Publication year - 1986
Publication title -
the embo journal
Language(s) - English
Resource type - Journals
SCImago Journal Rank - 7.484
H-Index - 392
eISSN - 1460-2075
pISSN - 0261-4189
DOI - 10.1002/j.1460-2075.1986.tb04172.x
Subject(s) - biology , chlamydomonas reinhardtii , gene , genetics , open reading frame , mitochondrial dna , transcription (linguistics) , microbiology and biotechnology , start codon , messenger rna , peptide sequence , linguistics , philosophy , mutant
A gene homologous to unassigned reading frame (URF) 5 of the mammalian mitochondrial genome has been identified in the mitochondrial DNA of the unicellular green alga, Chlamydomonas reinhardtii.
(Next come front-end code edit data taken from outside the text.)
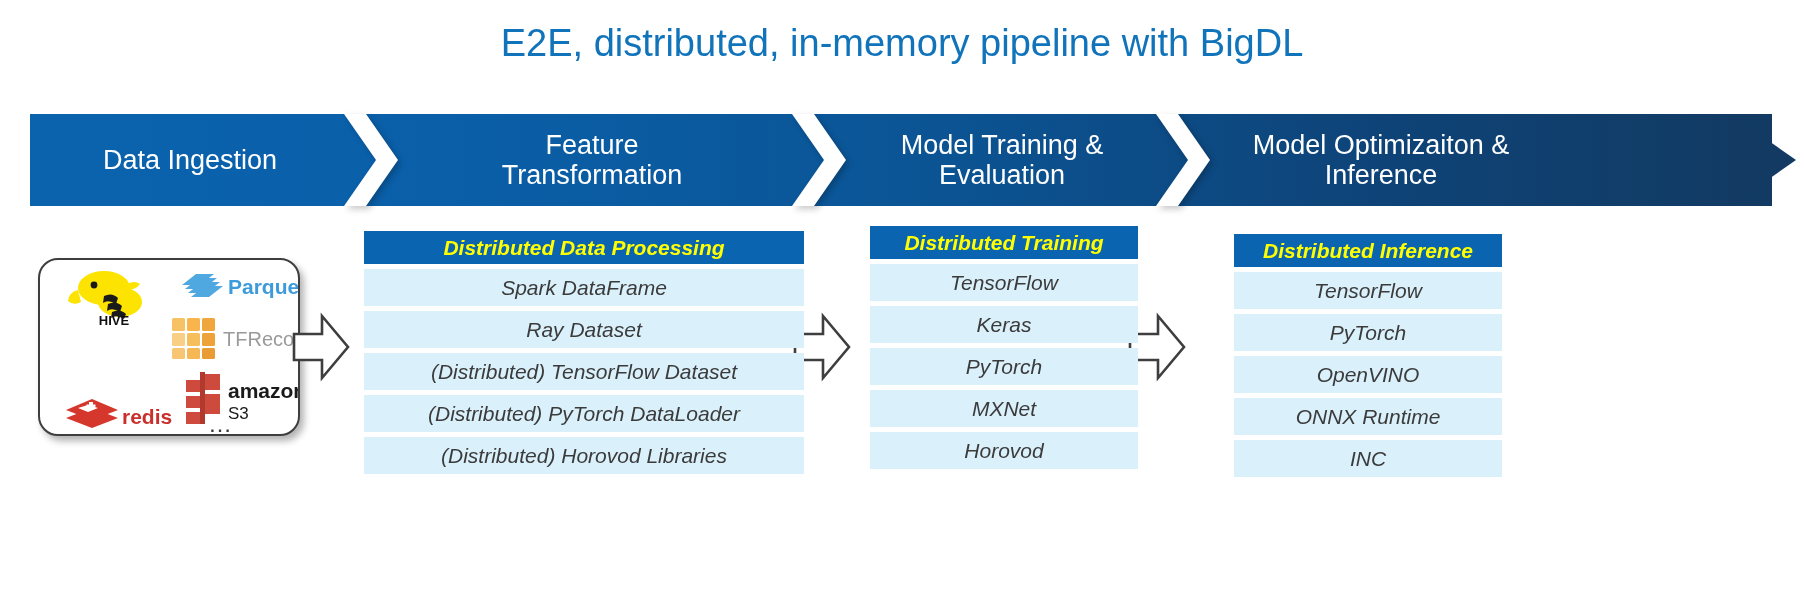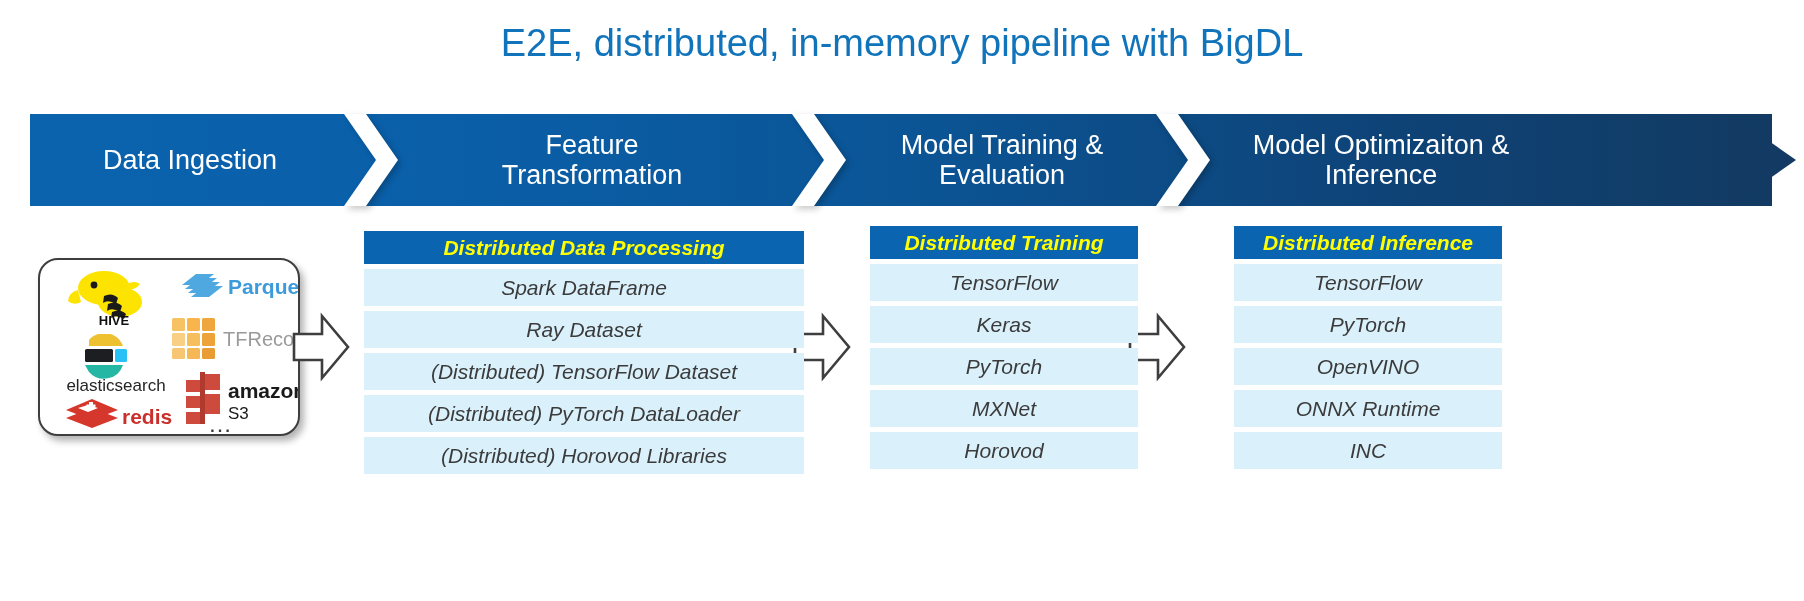--- a/index.html
+++ b/index.html
@@ -152,29 +152,20 @@
           <g fill="#4FA9E0">
             <polygon points="2,15 16,4 34,4 20,15"></polygon>
             <polygon points="5,19 19,8 37,8 23,19"></polygon>
             <polygon points="8,23 22,12 40,12 26,23"></polygon>
             <polygon points="11,27 25,16 43,16 29,27"></polygon>
           </g>
           <text x="48" y="24" font-family="Liberation Sans, sans-serif" font-size="21" font-weight="bold" fill="#3D9BDB">Parquet</text>
         </svg>
       </div>
 
-      <div class="logo" style="left:22px;top:74px;width:108px;height:62px;">
-        <svg width="108" height="62" viewBox="0 0 108 62">
-          <path d="M27 6 a20 20 0 0 1 34 6 L27 12 z" fill="#EDC12F"></path>
-          <rect x="23" y="15" width="28" height="13" rx="1.5" fill="#1C1E21"></rect>
-          <rect x="53" y="15" width="12" height="13" rx="1.5" fill="#27C1F5"></rect>
-          <path d="M23 31 h38 a20 20 0 0 1 -34 7 z" fill="#23B7A4"></path>
-          <text x="54" y="57" font-family="Liberation Sans, sans-serif" font-size="17" fill="#252525" text-anchor="middle">elasticsearch</text>
-        </svg>
-      </div>
 
       <div class="logo" style="left:126px;top:52px;width:132px;height:52px;">
         <svg width="132" height="52" viewBox="0 0 132 52">
           <g>
             <rect x="6" y="6" width="13" height="13" rx="1.5" fill="#F7C264"></rect>
             <rect x="21" y="6" width="13" height="13" rx="1.5" fill="#F9B44C"></rect>
             <rect x="36" y="6" width="13" height="13" rx="1.5" fill="#EFA63C"></rect>
             <rect x="6" y="21" width="13" height="13" rx="1.5" fill="#F9CE85"></rect>
             <rect x="21" y="21" width="13" height="13" rx="1.5" fill="#F7BE5E"></rect>
             <rect x="36" y="21" width="13" height="13" rx="1.5" fill="#EDA23A"></rect>
@@ -247,21 +238,21 @@
 
   <div class="tbl" style="left:851px;top:226px;width:268px;">
     <div class="tbl-head">Distributed Training</div>
     <div class="tbl-row">TensorFlow</div>
     <div class="tbl-row">Keras</div>
     <div class="tbl-row">PyTorch</div>
     <div class="tbl-row">MXNet</div>
     <div class="tbl-row">Horovod</div>
   </div>
 
-  <div class="tbl" style="left:1215px;top:226px;width:268px;">
+  <div class="tbl" style="left:1215px;top:234px;width:268px;">
     <div class="tbl-head">Distributed Inference</div>
     <div class="tbl-row">TensorFlow</div>
     <div class="tbl-row">PyTorch</div>
     <div class="tbl-row">OpenVINO</div>
     <div class="tbl-row">ONNX Runtime</div>
     <div class="tbl-row">INC</div>
   </div>
 
 </div>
The algal URF 5 gene is closely flanked by the gene for subunit I of cytochrome oxidase (COI) and by an unidentified gene (ORF x). The URF 5 and ORF x genes are transcribed in the same direction, but opposite to that of the COI gene. Transcript analysis reveals a 1.9‐kb mRNA whose major 5′ terminus maps to the putative URF 5 initiation codon and whose 3′ end abuts the 5′ end of the ORF x transcript. Characterization of other C. reinhardtii mitochondrial RNAs suggests a general pattern of abutting transcripts and mature mRNAs having little or no 5′ leader sequence. While this is reminiscent of post‐transcriptional processing in animal mitochondria, different mechanisms must be employed in the two systems, since tRNA sequences (which appear to function as transcript processing signals in animal mitochondria) do not generally flank protein coding sequences in the C. reinhardtii mitochondrial genome. Nevertheless, characteristic secondary structure motifs do occur within the 3′‐terminal regions of C. reinhardtii mitochondrial mRNAs, and their location close to mRNA termini suggests that such motifs may play a role in directing the precise endonucleolytic cleavage of long primary transcripts.